The recursive task-based parallelism of TBB is usually working very well for me. However, occasionally there is a situation where a simple static split of the work into n_thread equal-sized parts, one per thread, is beneficial
I currently have such a situation. In step 1, a simple range-based parallelism is used to construct thread-local oct-trees from a list of positions. In steps 2&3, these thread-local trees are merged and linked to the final data product (all steps use tbb parallelism). In this process, an considerable speed-up (~factor 2) is obtained (in serial and parallel) if the initial positions are already ordered close to the tree order (in practice I use the order from the previous time step). Steps 2&3 (and perhaps also step 1), should benefit from an even better affinity, such as would emerge if in step 1 each thread a works on a contiguous partition of all positions.
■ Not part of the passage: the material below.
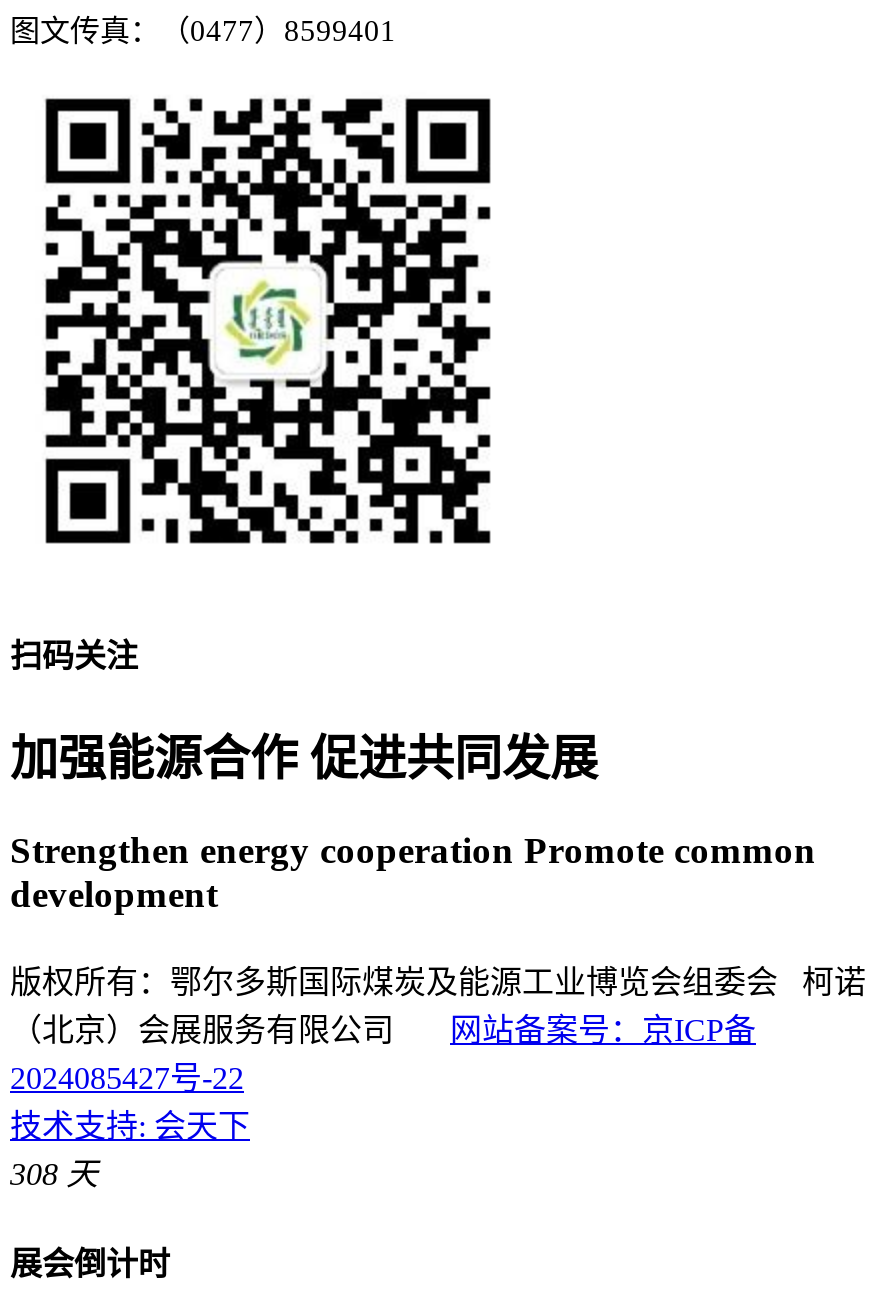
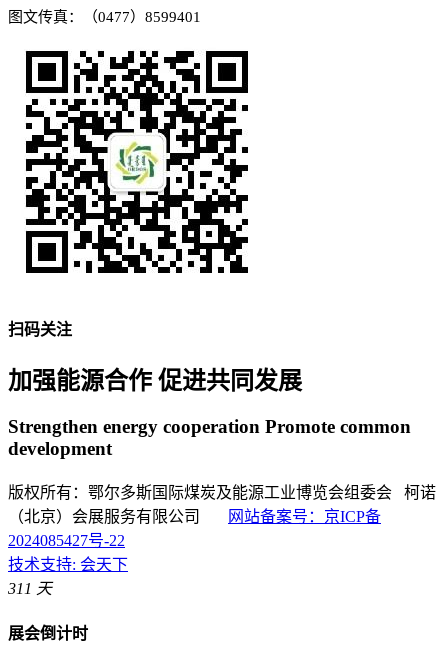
- 308 天
+ 311 天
How could/should I implement this in TBB. I was thinking about creating a range which splits off N_initial/n_thread until N<=n_thread, when it reverts to ordinary splitting down-the-middle. Would this give me the correct behaviour? In these initial splits, which side should keep the larger portion: the newly created or the old range?
Alternatively, I could spawn n_thread root tasks? would this be better (in the sense of faster distributing the work evenly amongst the threads as intended)?
Have you considered parallel_reduce()? If there are no strict barriers between the steps, you could do step 1 in the execution and step 2 and 3 in the joins. I would think that TBB's decisions align with what you want to achieve, even without using TLS. I'm not saying it would necessarily be the best solution, but it seems to belong on the shortlist.
sorry, but step 1 has to be finished before step 2 can start and the same for step 2 to step 3. I just implemented a simple static_range, which splits off N_initial/default_num_threads() at the end and it does seem to achieve what I wanted, including a small speed-up.